Profit-taking pulls index below 42,000 level

Business

KARACHI: Stocks plun­ged on Tuesday with the KSE-100 index recording a fall of 311 points (0.73 per cent) to close at 41,985. 

The market opened positive and the benchmark spiked to intraday high by 233 points. But the index started to slide within an hour, wiping out all the early gains. Shares began to fall like ninepins all across the sectors, hitting an intraday low by 616 points. 

Analysts said the market was due for a healthy “correction” after the KSE-100 index had ascended by 54pc from its March low of 27,229. Investors also decided to book profit at the high levels. Traders at a major brokerage house observed that the benchmark downturn was caused by closing of leveraged positions by retail investors.

The heavy fall in the international prices of oil and the skirmishes on the China-India boarder also caused a bit of unease. Foreign investors stepped aside while among the local participants, companies were the major sellers of equity worth $13.80 million.

Broker proprietary trading also sold off shares of $4.60m while value seeking individuals picked up stocks amounting to $15.18m following the old adage: “It’s time to buy when there is blood on the street”. Market capitalisation fell by Rs50 billion as 293 among the 431 active shares lost values whereas 120 came out as gainers.
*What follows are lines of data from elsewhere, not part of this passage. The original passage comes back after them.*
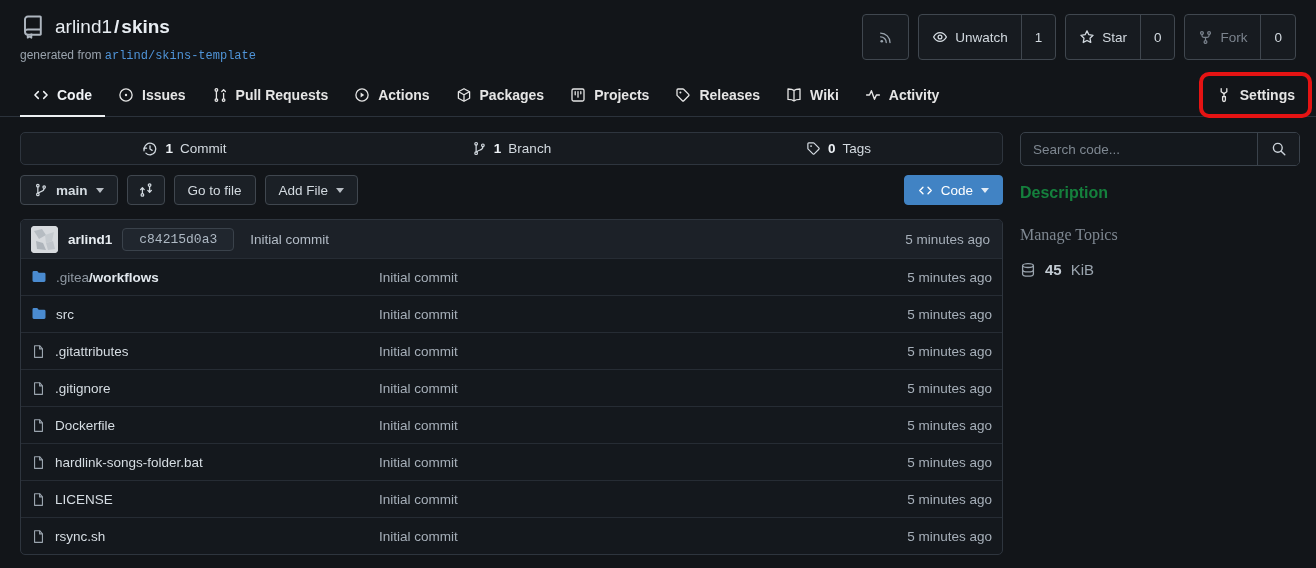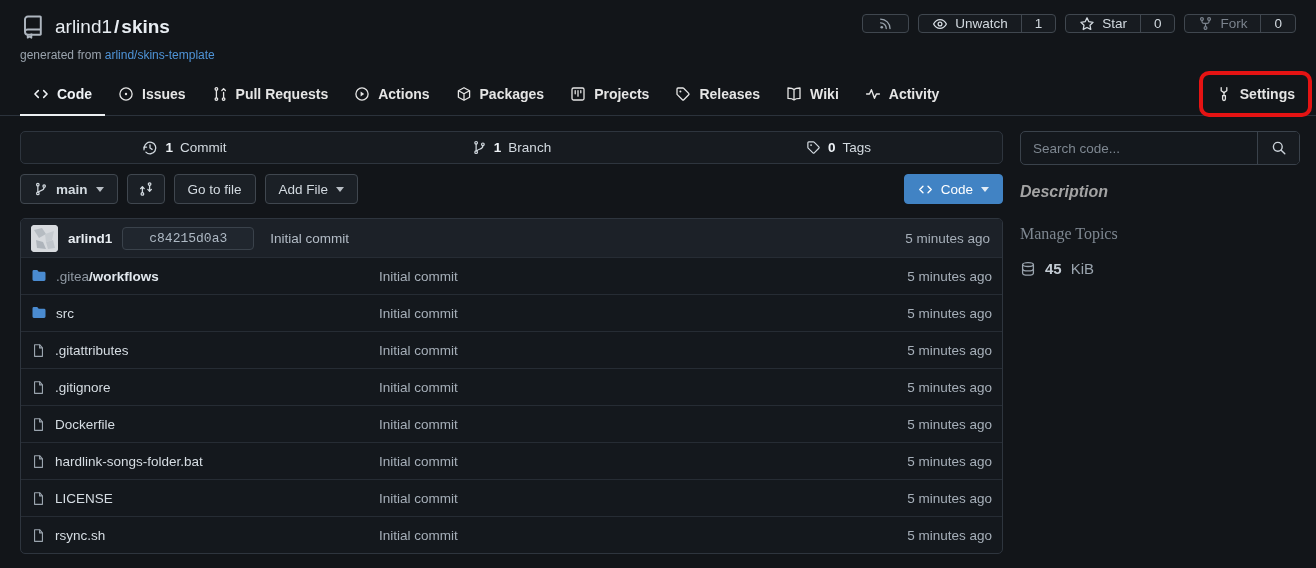"Unwatch" .hbtn { height: 19px -> 46px }
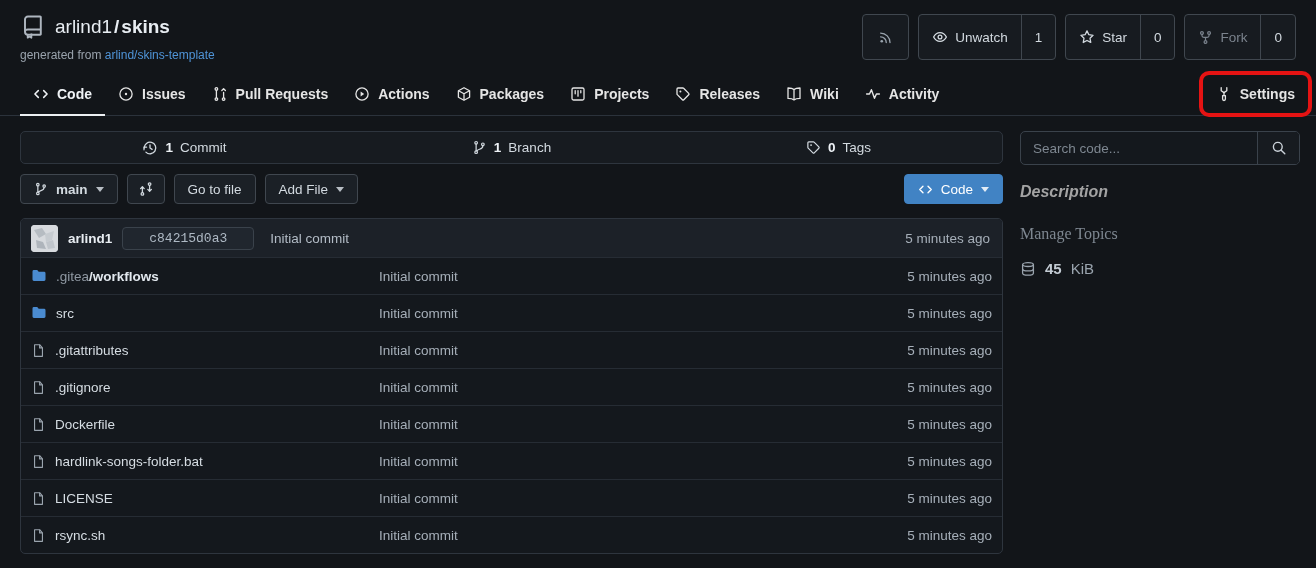"arlind/skins-template" .generated a { font-family: none -> Liberation Mono, monospace }
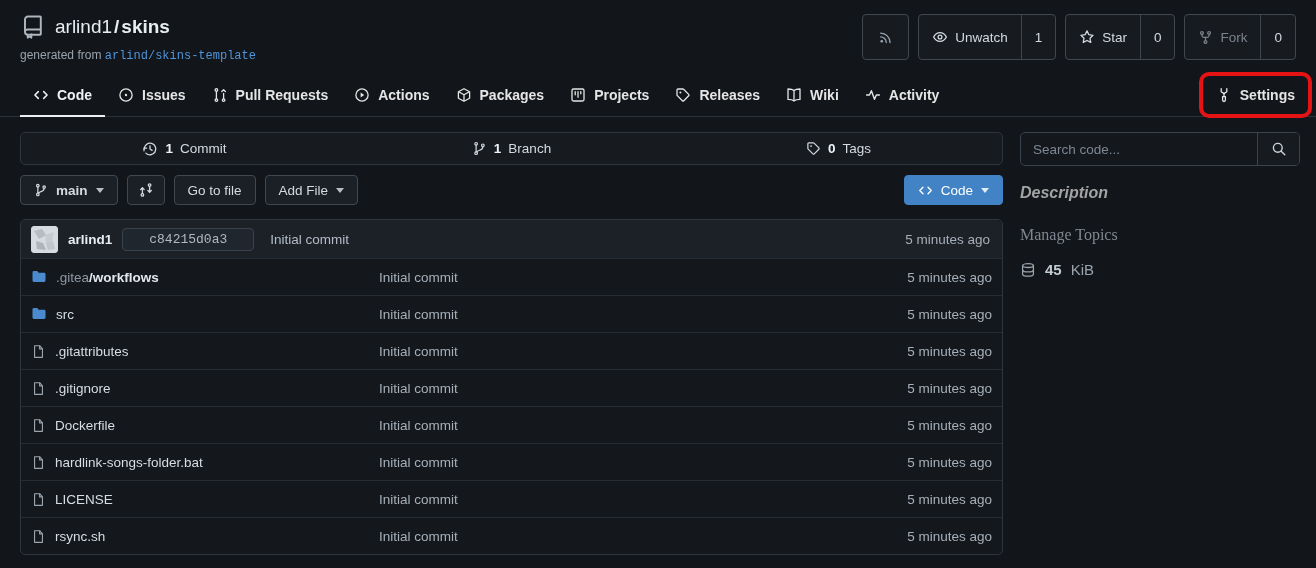"Description" .side-title { color: #a3a3a3 -> #15803d; font-style: italic -> none }
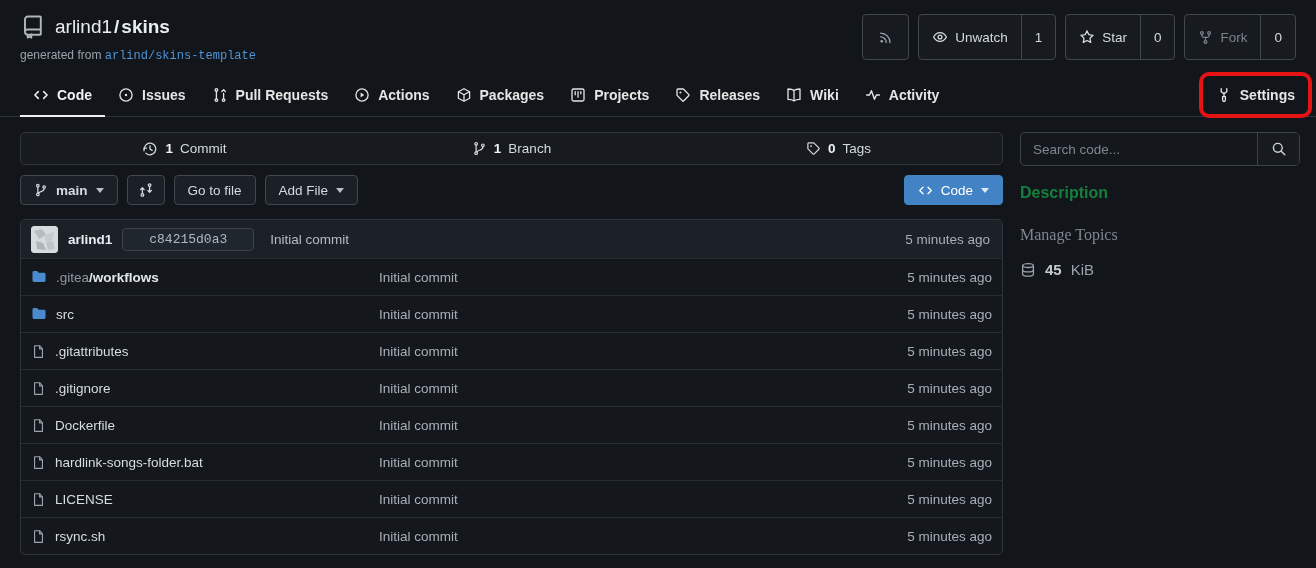"c84215d0a3" .hash-box { padding: 3px 26px -> 3px 16px }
The volume increased 18pc to 884m shares, from 749m while traded value was up by 18pc to reach $167.8m. Stocks that contributed significantly inclu­ded Hascol, Pakistan Inter­national Bulk Terminal, Power Cement, Pakistan Re­­­­finery and Byco Petroleum, which formed 38pc of total turnover.

Refinery sector particularly performed well with several stocks hitting upper circuit. Pressure was witnessed in the steel and cements stocks as investors favoured profit-taking. Major laggards were TRG, Habib Bank, MCB, Hascol and Oil and Gas Development Company while Systems, Jubilee Life and Byco were gainers.